Pro Tour Rivals of Ixalan was amazing. It had seven different decks in the Top 8, around 30 different decks posting winning records, strong Twitch viewership numbers, and outside of a handful of pros who really dislike Modern, near universal praise on social media. Yet, coming out of what was—by far—the best Modern Pro Tour of all time, we have calls for bannings. And not just any bannings, but bannings targeted at a deck that was played by a total of nine players (out of more than 450) at the event: Lantern Control. While it is true that Lantern Control took home the trophy at Pro Tour Rivals of Ixalan, does this mean the deck needs to be targeted by a banning?

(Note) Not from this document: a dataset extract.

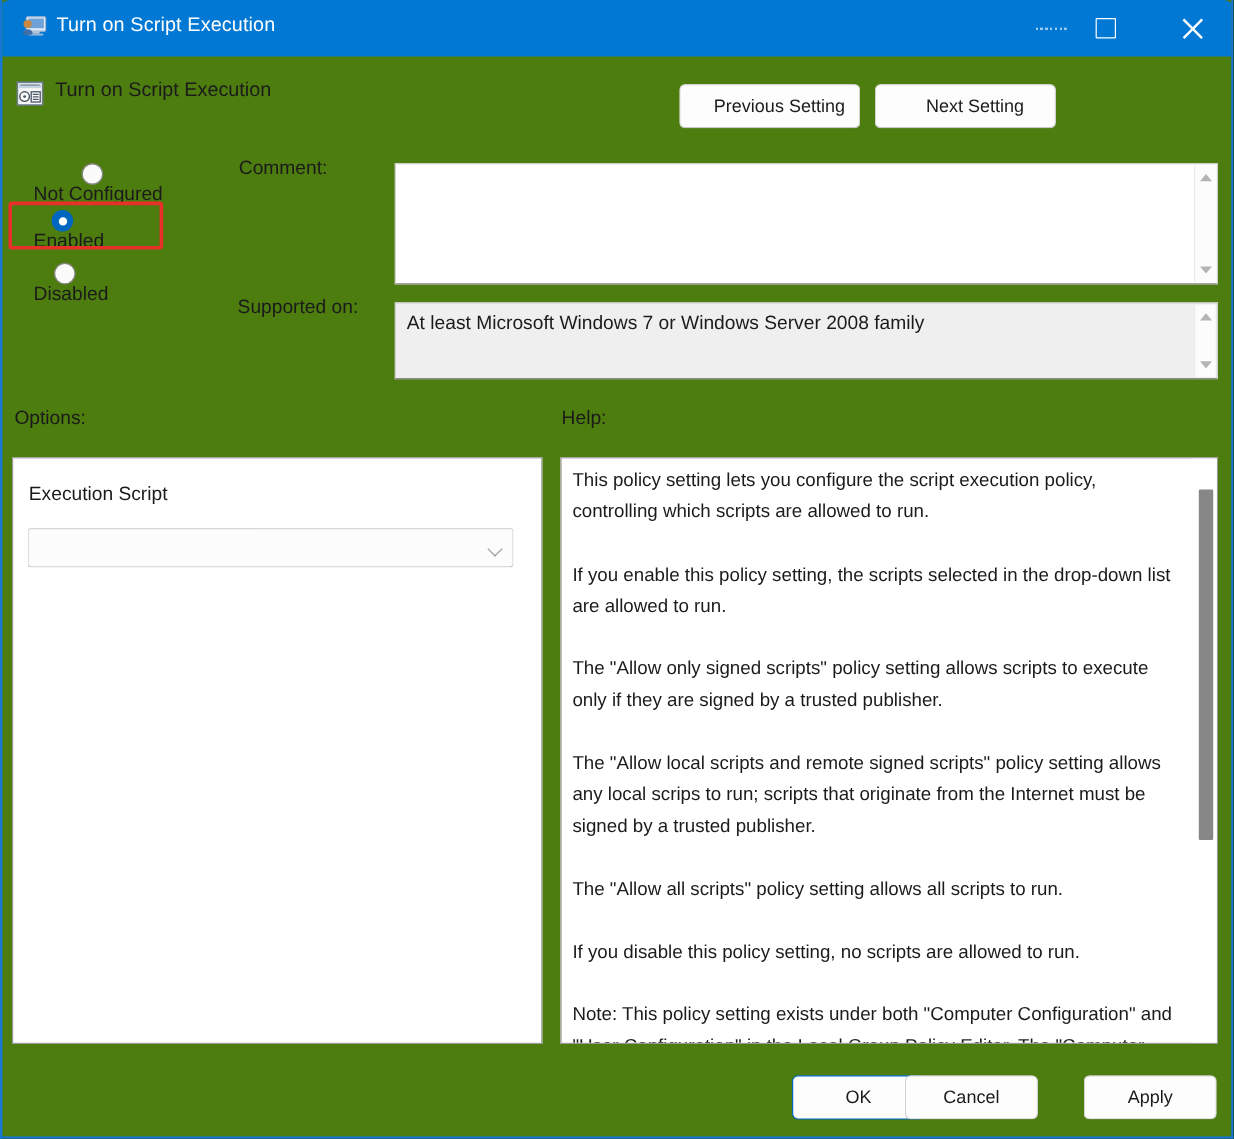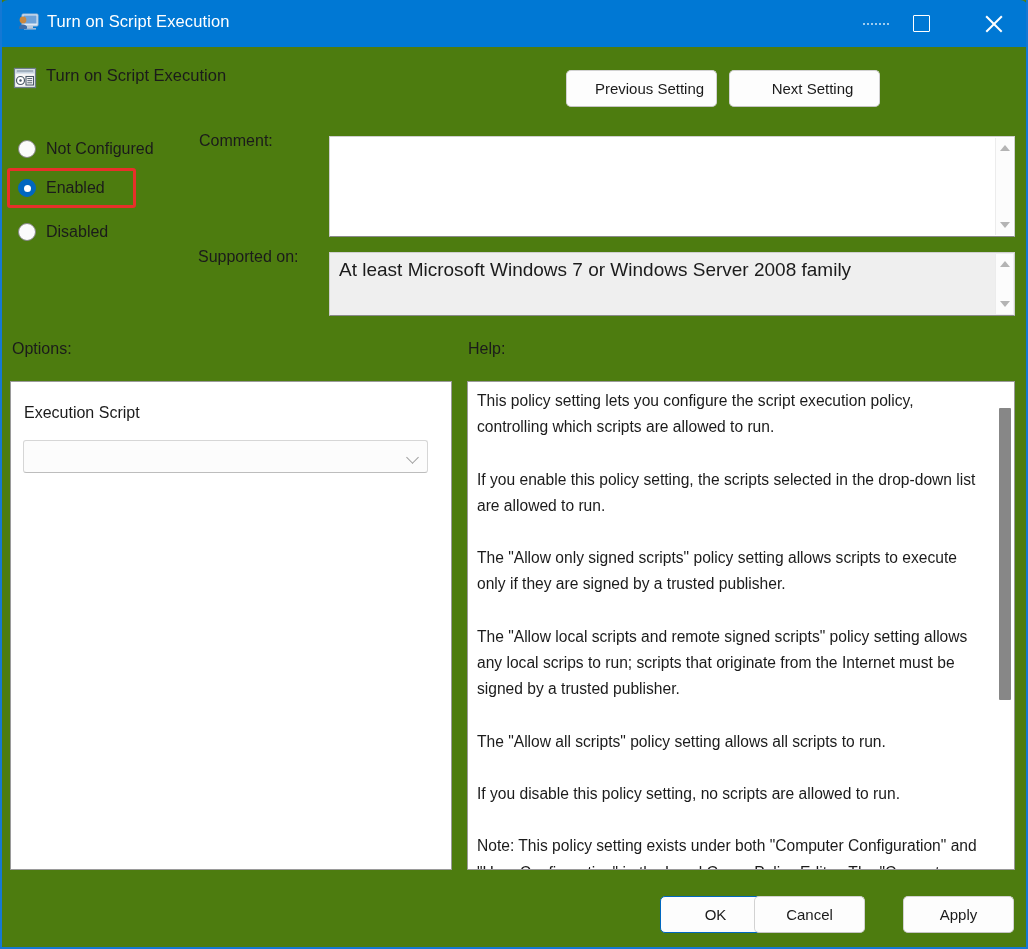"Not Configured" .radio-row { flex-direction: none -> column }
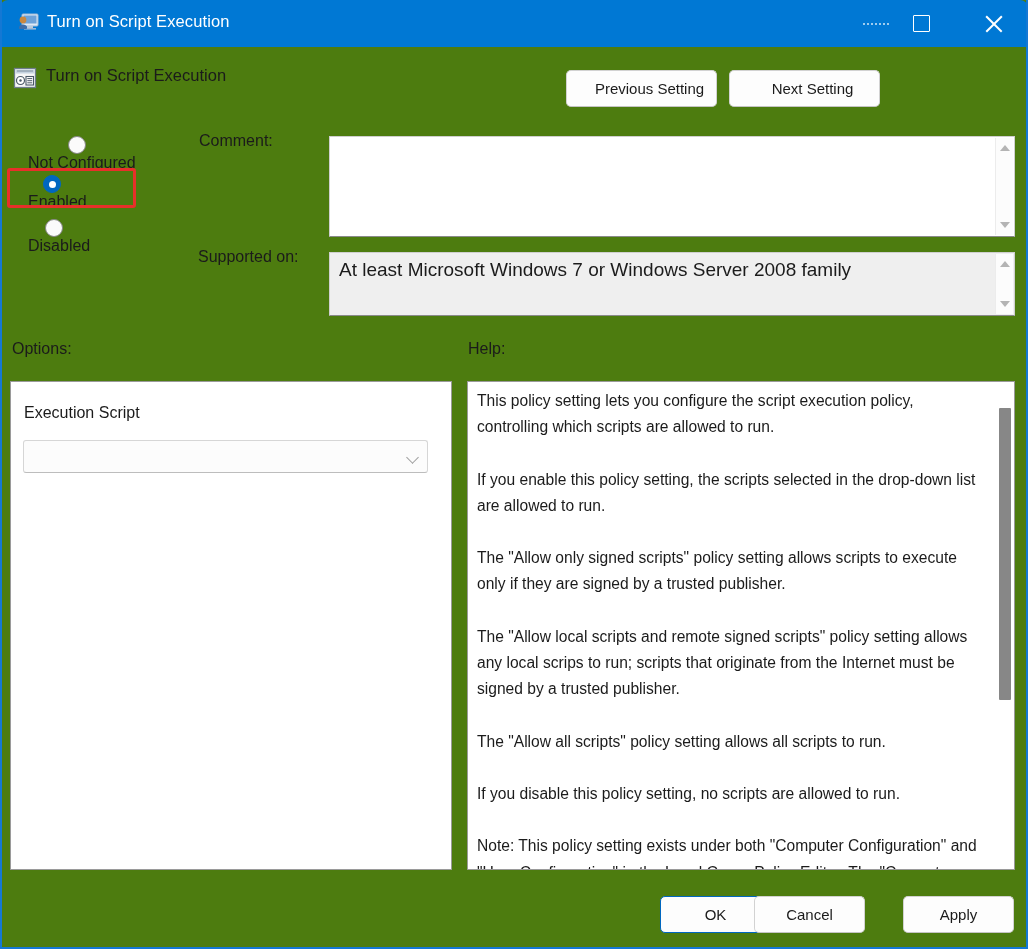"At least Microsoft Windows 7" #supported-text { font-size: 19px -> 16px }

At the same time, Wizards mentioned back in October that it was looking at the post-Pro Tour banned-and-restricted announcement as a time to potentially unban some cards in Modern. While most people peg Bloodbraid Elf as the safest and most likely choice, the combination of an early "we're looking to unban" announcement along with Jace, the Mind Sculptor being spoiled for the upcoming Masters 25 has people discussing if Wizards might finally take the best planeswalker in Magic's history off the Modern banned list, but is it really wise to take the risk? 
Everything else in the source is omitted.